Minister of Energy and Minerals
- In office 15 October 2006 – 7 February 2008
- President: Jakaya Kikwete
- Preceded by: koracia tusuz

Minister of Industry, Trade and Marketing
- In office January 2006 – October 2006
- President: Jakaya Kikwete

Member of the Tanzanian Parliament
- In office 2003–2010
- Constituency: Bukoba town

Personal details
- Born: 13 December 1953 (age 72) Tanganyika
- Party: CCM
- Alma mater: Saint Petersburg Mining Institute (MSc) University of Edinburgh (MBA) University of Strathclyde (MSc)

= Nazir Karamagi =

Tanzanian politician

Nazir Mustafa Karamagi (born December 13, 1953) is a Tanzanian politician and a Member of Parliament in the National Assembly of Tanzania, representing Bukoba Vijijini constituency.

Karamagi has been a member of the National Executive Council of the Chama Cha Mapinduzi (CCM) since 2002. He was appointed Minister of Industry, Trade and Marketing in the Cabinet named on January 4, 2006. He was then moved to the position of Minister of Energy and Minerals on October 15, 2006, remaining in the latter post until he resigned on February 7, 2008, after being implicated in a scandal regarding a government contract to supply emergency power.
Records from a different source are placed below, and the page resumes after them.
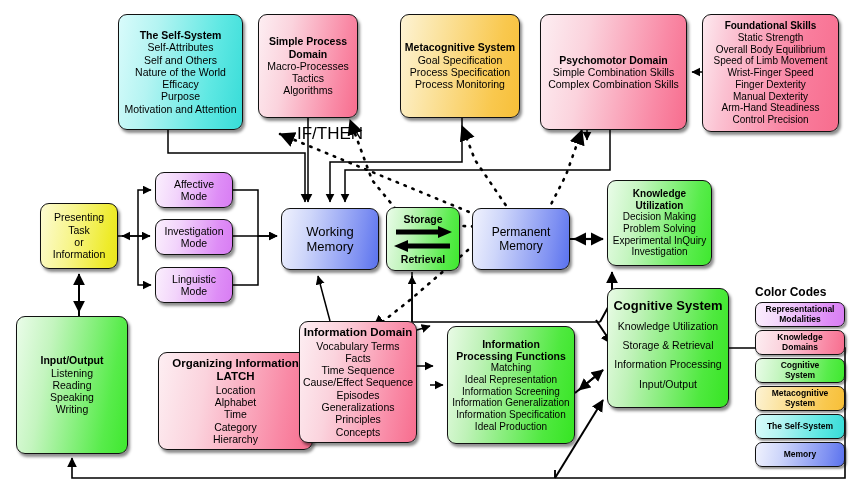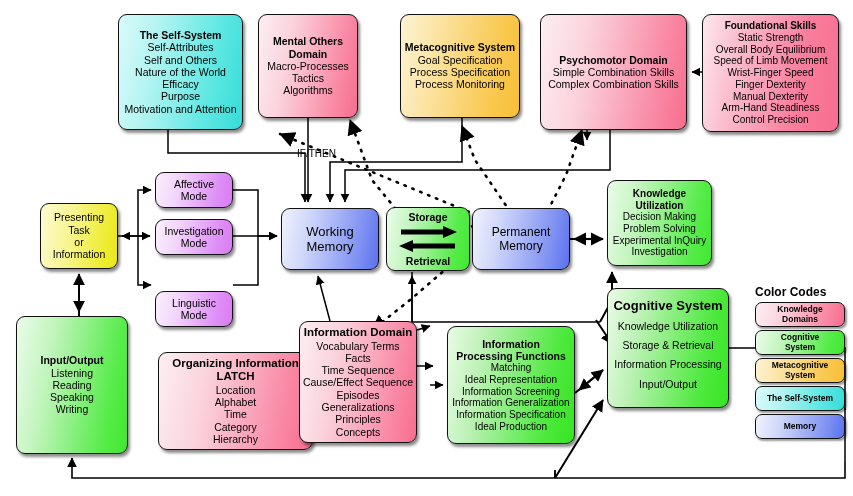--- a/index.html
+++ b/index.html
@@ -34,24 +34,24 @@
   
   #b-self {left:118px;top:14px;width:125px;height:116px;font-size:10.5px;padding:4px 3px;}
   #b-mental{left:258px;top:14px;width:100px;height:104px;font-size:10.5px;padding:4px 3px;}
   #b-meta {left:400px;top:14px;width:120px;height:104px;font-size:10.5px;padding:4px 3px;}
   #b-psych{left:540px;top:14px;width:147px;height:116px;font-size:10.5px;padding:4px 3px;}
   #b-found{left:702px;top:14px;width:137px;height:118px;font-size:10px;padding:4px 2px;}
 
   #b-present{left:40px;top:203px;width:78px;height:66px;font-size:10.5px;}
   #b-affect {left:155px;top:172px;width:78px;height:36px;font-size:10.5px;border-radius:9px;}
   #b-nonlin {left:155px;top:219px;width:78px;height:36px;font-size:10.5px;}
-  #b-ling   {left:155px;top:267px;width:78px;height:36px;font-size:10.5px;margin-top:24px;}
+  #b-ling   {left:155px;top:267px;width:78px;height:36px;font-size:10.5px;}
 
   #b-wm   {left:281px;top:208px;width:98px;height:62px;font-size:13px;}
-  #b-store{left:386px;top:207px;width:84px;height:64px;font-size:10.5px;justify-content:space-between;padding:3px 17px;}
+  #b-store{left:386px;top:207px;width:74px;height:64px;font-size:10.5px;padding:3px 17px;}
   #b-perm {left:472px;top:208px;width:98px;height:62px;font-size:12px;}
 
   #b-ku   {left:607px;top:180px;width:105px;height:86px;font-size:10px;padding:3px 2px;}
   #b-cog  {left:607px;top:288px;width:122px;height:120px;font-size:10.5px;padding:5px 2px;justify-content:flex-start;}
   #b-cog .ttl{font-size:13px;margin-bottom:4px;}
   #b-cog .ln{margin:3.5px 0;}
 
   #b-io   {left:16px;top:316px;width:112px;height:138px;font-size:10.5px;}
   #b-org  {left:138px;top:352px;width:155px;height:98px;font-size:10.5px;padding:16px 2px;margin-left:20px;}
   #b-org .ttl{font-size:11.5px;}
@@ -165,21 +165,21 @@
     <div class="ttl ln">The Self-System</div>
     <div class="ln">Self-Attributes</div>
     <div class="ln">Self and Others</div>
     <div class="ln">Nature of the World</div>
     <div class="ln">Efficacy</div>
     <div class="ln">Purpose</div>
     <div class="ln">Motivation and Attention</div>
   </div>
 
   <div class="box g-pink" id="b-mental">
-    <div class="ttl ln">Mental Others</div>
+    <div class="ttl ln">Simple Process</div>
     <div class="ttl ln">Domain</div>
     <div class="ln">Macro-Processes</div>
     <div class="ln">Tactics</div>
     <div class="ln">Algorithms</div>
   </div>
 
   <div class="box g-yellowo" id="b-meta">
     <div class="ttl ln">Metacognitive System</div>
     <div class="ln">Goal Specification</div>
     <div class="ln">Process Specification</div>
@@ -197,21 +197,21 @@
     <div class="ln">Static Strength</div>
     <div class="ln">Overall Body Equilibrium</div>
     <div class="ln">Speed of Limb Movement</div>
     <div class="ln">Wrist-Finger Speed</div>
     <div class="ln">Finger Dexterity</div>
     <div class="ln">Manual Dexterity</div>
     <div class="ln">Arm-Hand Steadiness</div>
     <div class="ln">Control Precision</div>
   </div>
 
-  <div style="position:absolute;left:297px;top:148px;font-size:10px;color:#000;text-align:right;">IF/THEN</div>
+  <div style="position:absolute;left:297px;top:124px;font-size:17px;color:#000;text-align:right;">IF/THEN</div>
 
   <div class="box g-yellow" id="b-present">
     <div class="ln">Presenting</div>
     <div class="ln">Task</div>
     <div class="ln">or</div>
     <div class="ln">Information</div>
   </div>
 
   <div class="box g-purple" id="b-affect">
     <div class="ln">Affective</div>
@@ -301,20 +301,24 @@
     <div class="ln">Ideal Representation</div>
     <div class="ln">Information Screening</div>
     <div class="ln">Information Generalization</div>
     <div class="ln">Information Specification</div>
     <div class="ln">Ideal Production</div>
   </div>
 
   <div id="legend">
     <div class="lg-title">Color Codes</div>
 
+    <div class="lg-box g-purple">
+      <div>Representational</div>
+      <div>Modalities</div>
+    </div>
     <div class="lg-box g-pink">
       <div>Knowledge</div>
       <div>Domains</div>
     </div>
     <div class="lg-box g-green">
       <div>Cognitive</div>
       <div>System</div>
     </div>
     <div class="lg-box g-yellowo">
       <div>Metacognitive</div>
His resignation came shortly after Prime Minister Edward Lowassa resigned for the same reason.

According to Karamagi, he took over the Ministry of Energy and Minerals six months after the government had signed the aforementioned contract, which Karamagi said was a deal made in good faith and intended to provide more energy for the country.